Development of machine learning framework for interface force closures based on bubble tracking data

NUCLEAR ENGINEERING AND DESIGN, 399.

By: C. Tai, I. Evdokimov, F. Schlegel, I. Bolotnov & D. Lucas

author keywords: Direct numerical simulation; Data-driven modeling; Interfacial force modeling; Machine learning; Eulerian-Eulerian approach
Source: Web Of Science
Added: November 28, 2022

• A data-driven modeling (DDM) framework is established for Eulerian-Eulerian approach. • The implementation of the DDM framework is verified for an artificial problem. • Bubble tracking data set is filtered in Frenet frame to obtain bubble drag coefficients. • The performance of the data-driven drag model is discussed using a pipe flow case study.
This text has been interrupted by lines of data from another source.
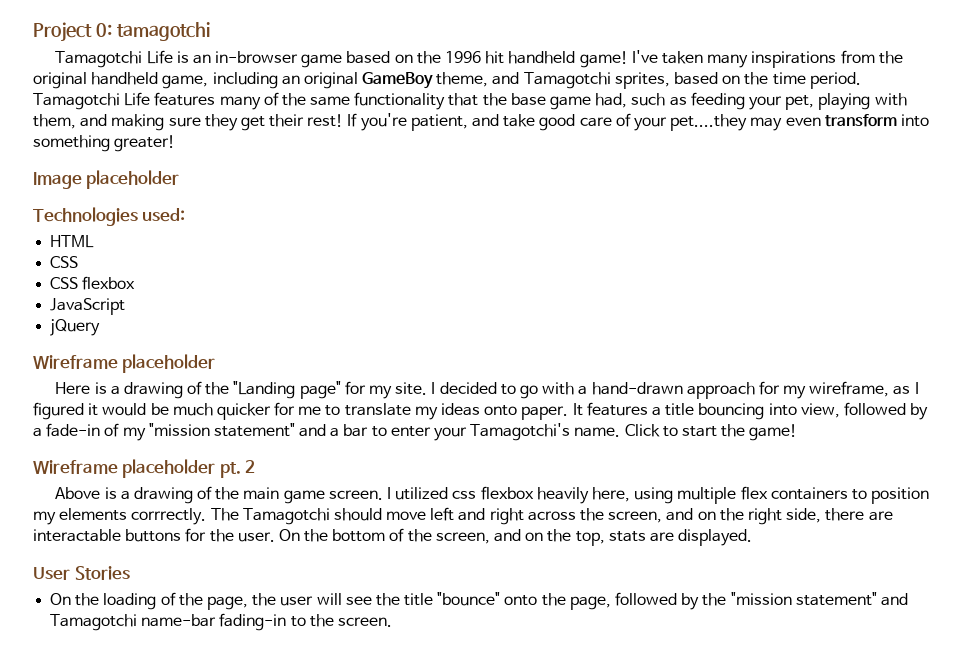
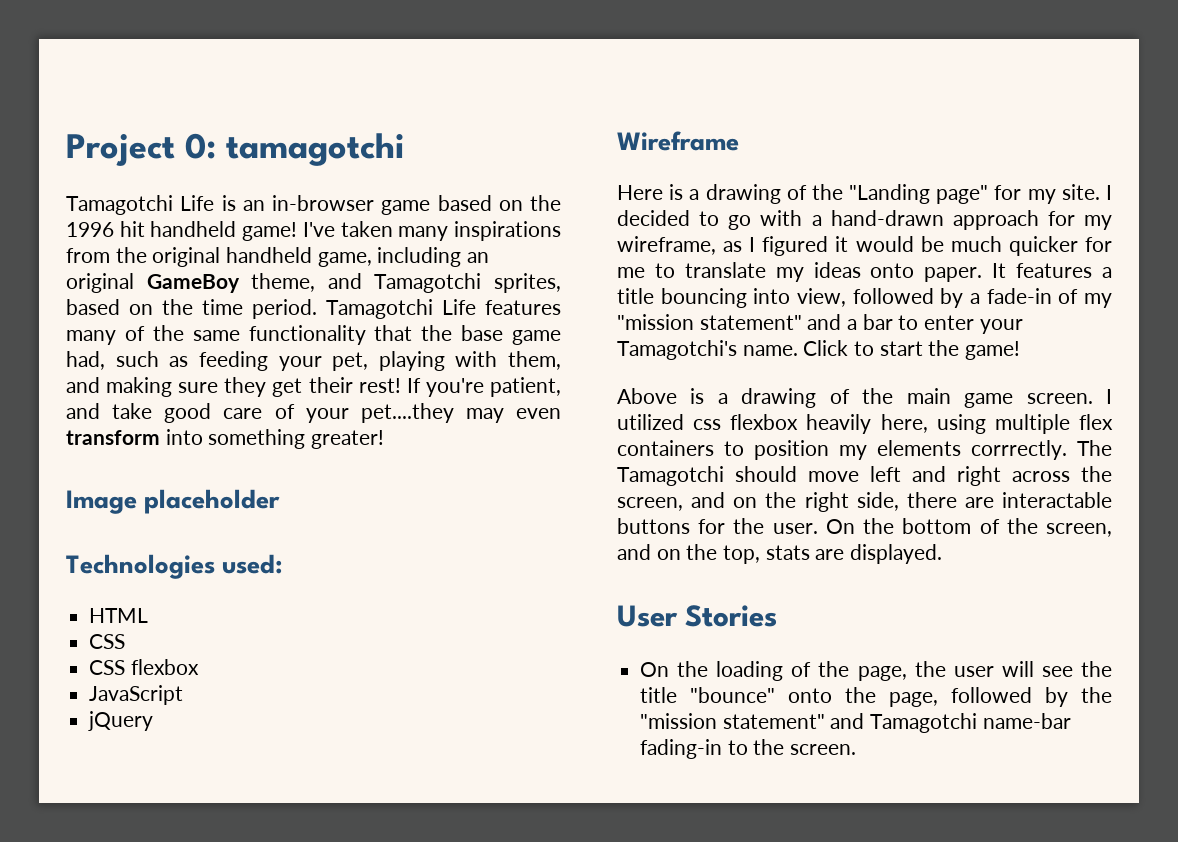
[122,354,216,373] placeholder -> (739, 141) none
[33,459,256,478] // Wireframe placeholder pt. 2 -> (1021, 350) none

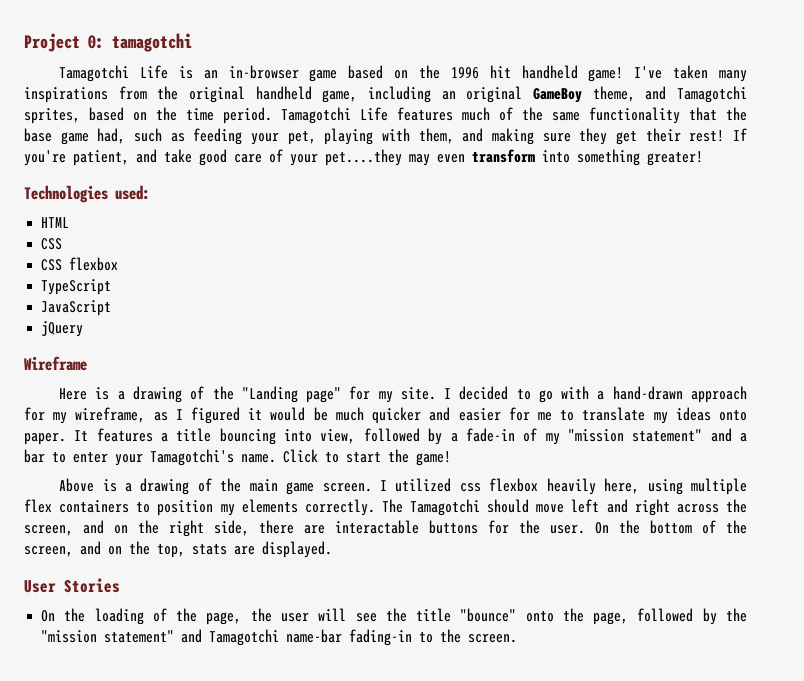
[66,330,116,345] many -> [462,107,490,121] much
[66,489,281,514] // Image placeholder -> (703, 158) none
(199, 667) none -> [41,279,112,295] // TypeScript
(1078, 246) none -> [429,407,501,421] and easier
[971,440,1067,460] corrrectly. -> [304,499,375,516] correctly.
Interfacial force closures in the two-fluid model play a critical role for the predictive capabilities of void fraction distribution. However, the practices of interfacial force modeling have long been challenged by the inherent physical complexity of the two-phase flows. The rapidly expanding computational capabilities in the recent years have made high-fidelity data from the interface-captured direct numerical simulation become more available, and hence potential for data-driven interfacial force modeling has prevailed. In this work, we established a data-driven modeling framework integrated to the HZDR multiphase Eulerian-Eulerian framework for computational fluid dynamics simulations. The data-driven framework is verified in a benchmark problem, where a feedforward neural network managed to capture the non-linear mapping between bubble Reynolds number and drag coefficient and reproduce the void distribution resulting from the baseline model in the test case. The second focus is on utilizing the bubble tracking data set to form a closure for the bubble drag in the turbulent bubbly flow, in which the drag coefficient is set to be correlated with the bubble Reynolds number and the Eötvös number. Pseudo-steady state filtering in the Frenet Frame was carried out to obtain the drag coefficient from the turbulent bubbly flow data. The performance of the data-driven drag model is also examined through a case study, where improvement of model’s prediction near-wall is regarded necessary. Discussion and further plans of investigation are provided.